What to work on »
Go through the entries and copy every line that has the string "Bezlya" in it.

Top of Exercise data

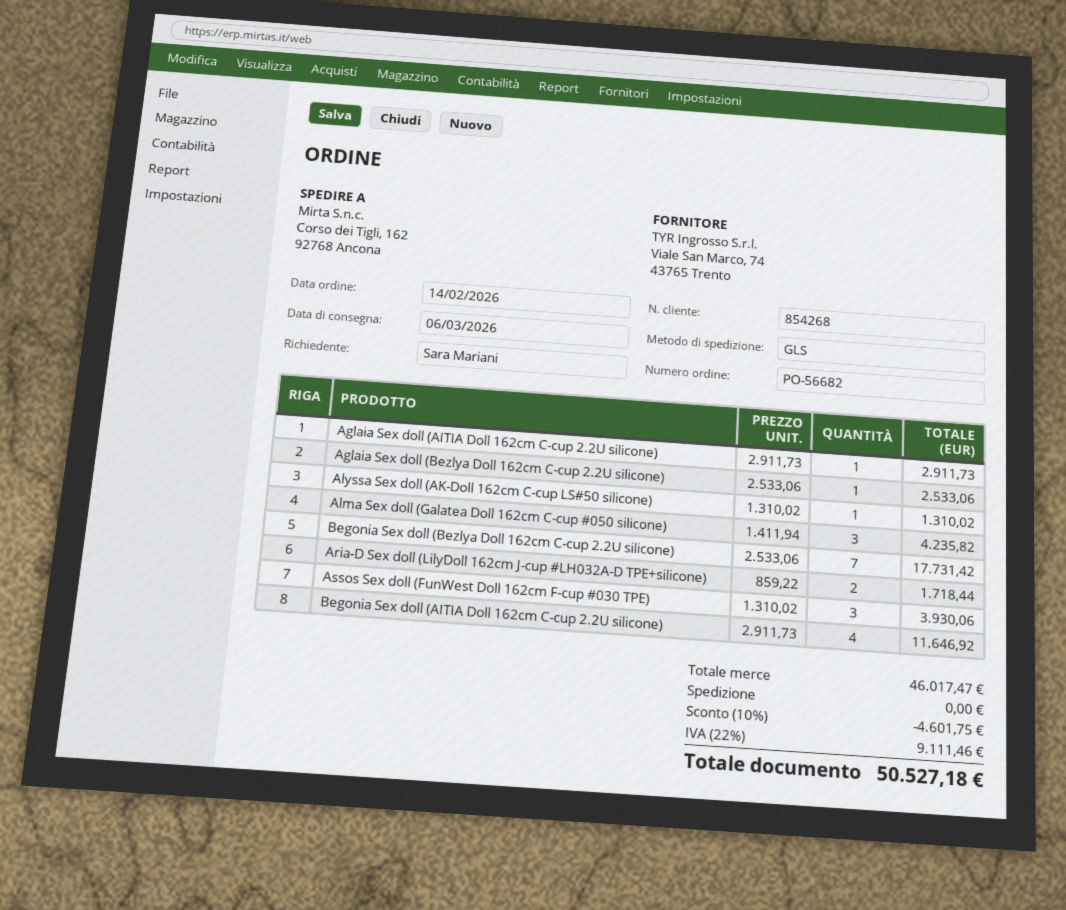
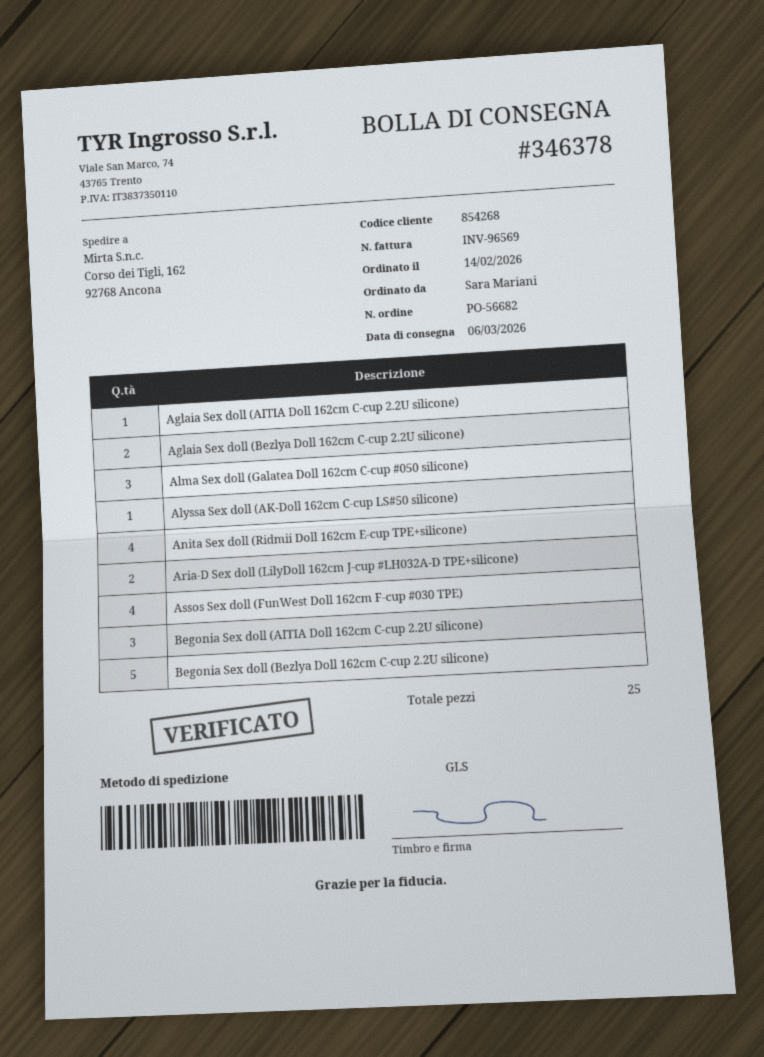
Aglaia Sex doll (Bezlya Doll 162cm C-cup 2.2U silicone): 1 -> 2
Begonia Sex doll (Bezlya Doll 162cm C-cup 2.2U silicone): 7 -> 5
Assos Sex doll (FunWest Doll 162cm F-cup #030 TPE): 3 -> 4
Begonia Sex doll (AITIA Doll 162cm C-cup 2.2U silicone): 4 -> 3
Anita Sex doll (Ridmii Doll 162cm E-cup TPE+silicone): none -> 4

Bottom of Exercise data

Task answer »
Aglaia Sex doll (Bezlya Doll 162cm C-cup 2.2U silicone): 1 -> 2
Begonia Sex doll (Bezlya Doll 162cm C-cup 2.2U silicone): 7 -> 5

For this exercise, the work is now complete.